If you have spent any real time on Linux, you probably already know BleachBit. It is one of those tools that just sits there quietly until you need it, and then suddenly you remember how much junk builds up on a system. No subscriptions, no nonsense, just a cleaner that does what it says.
Now BleachBit 6.0 is available (download here), and for once, the “big release” claim actually feels justified.
The biggest addition is something that honestly should have existed years ago. A cookie manager. Instead of wiping everything and logging yourself out of half the internet, you can now keep the cookies you actually want. It is a small change on paper, but in practice it makes BleachBit way more usable day to day.
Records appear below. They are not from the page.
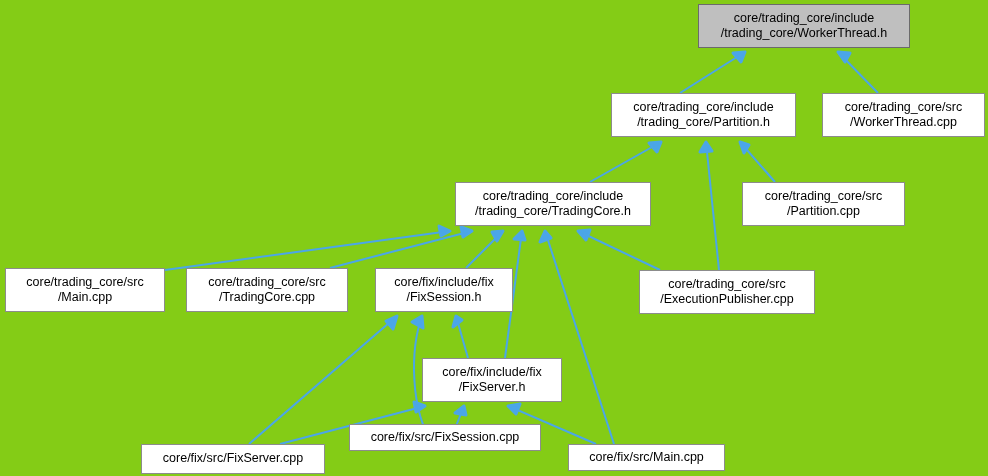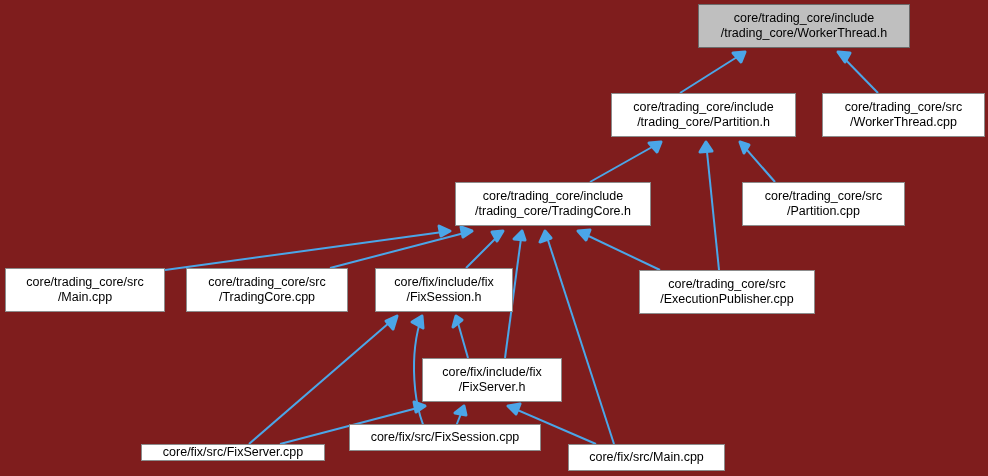--- a/index.html
+++ b/index.html
@@ -16,7 +16,7 @@
 </head>
 <body>
 
-<div id="graph" style="background: #7f1d1d;">
+<div id="graph" style="background: #84cc16;">
   <svg class="edges" viewBox="0 0 988 476" xmlns="http://www.w3.org/2000/svg">
       <path d="M 680,93 L 745,52" fill="none" stroke="#4ba6e8" stroke-width="2"></path>
       <polygon points="745,52 733,53 741,62" fill="#4ba6e8" stroke="#4ba6e8" stroke-width="3" stroke-linejoin="round"></polygon>

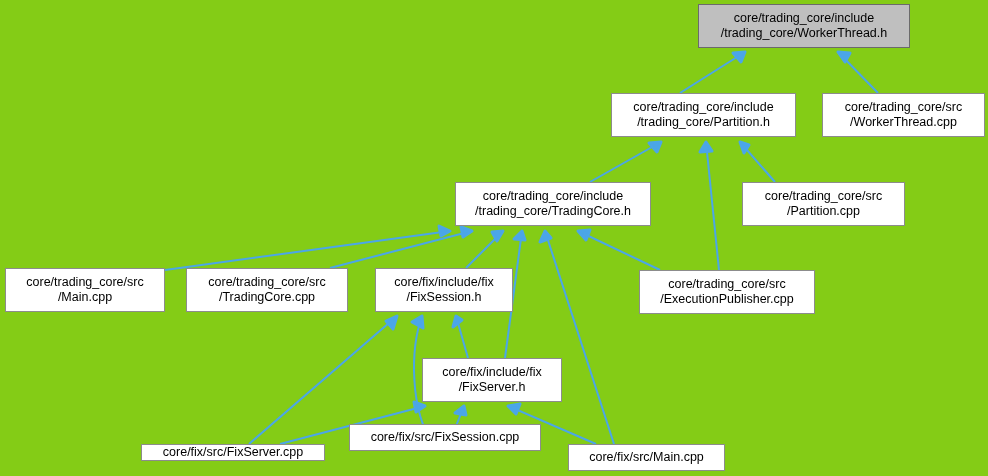--- a/index.html
+++ b/index.html
@@ -73,7 +73,7 @@
 /ExecutionPublisher.cpp</span></div>
     <div class="node" style="left: 422px; top: 358px; width: 140px; height: 44px;"><span class="lbl">core/fix/include/fix
 /FixServer.h</span></div>
-    <div class="node" style="left: 141px; top: 444px; width: 184px; height: 17px;"><span class="lbl">core/fix/src/FixServer.cpp</span></div>
+    <div class="node" style="left: 141px; top: 444px; width: 184px; height: 30px;"><span class="lbl">core/fix/src/FixServer.cpp</span></div>
     <div class="node" style="left: 349px; top: 424px; width: 192px; height: 27px;"><span class="lbl">core/fix/src/FixSession.cpp</span></div>
     <div class="node" style="left: 568px; top: 444px; width: 157px; height: 27px;"><span class="lbl">core/fix/src/Main.cpp</span></div>
   </div>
Browser cleaning in general gets a serious upgrade. Chromium-based browsers like Google Chrome now have much deeper cleanup options. We are talking caches most people never even think about, like shader cache, extension cache, IndexedDB, and crash data. If you have ever wondered where your disk space went, yeah, it was probably some of that.
Firefox-based browsers, including Firefox and its privacy-focused cousins, are not ignored either. BleachBit now clears things like permissions, site security state, and newer tracking-related data. In other words, it is not just deleting old files anymore. It is actually keeping up with how modern browsers store information.
There is also support for less mainstream browsers like Vivaldi and Zen Browser. That is a nice touch, especially for Linux users who tend to experiment beyond the defaults.
The interface has been cleaned up too. Nothing flashy, just better organization. Browser data is grouped more logically, warnings are less annoying, and those old-school popup dialogs are mostly gone in favor of something less intrusive. It feels more modern without trying too hard.
There is a new expert mode as well, which is kind of interesting. By default, BleachBit now puts some guardrails in place so people do not accidentally delete something important. If you know what you are doing, you can flip the switch and get full control back. It is a reasonable compromise, even if longtime users might roll their eyes at first.
Some of the smaller changes are actually the ones you will notice most. You can now paste file paths directly into the app to shred them, which is perfect if you live in the terminal. The command-line interface also gets more flexible, which matters if you are scripting cleanup tasks.
On Linux, there is better support for Flatpak apps, including Chromium installs packaged that way. It also calls fstrim for SSD cleanup when available, which is a smarter approach than just hammering the drive with writes. New packages are already available for current distributions like Ubuntu 26.04 and Linux Mint 22.3, so it is keeping pace with modern systems.
Windows is not treated as an afterthought either. BleachBit 6.0 improves cookie cleaning for browsers like Microsoft Edge and fixes a pretty serious issue involving symlinks in the Recycle Bin that could have led to unintended data loss. That alone makes the update worth it for some folks.
Performance has improved across the board. Cleaning is faster, the app is less likely to freeze, and background operations behave more like they should have all along. It is not glamorous, but it matters.
What stands out most is just how much work went into this release. Over 100 changes is not nothing. At the same time, some of these features feel overdue. A cookie manager in 2026 is not exactly bleeding edge.
Still, BleachBit was never about chasing trends. It is about control, privacy, and keeping your system from turning into a cluttered mess. Version 6.0 does that better than before, on both Linux and Windows, and that is really the point.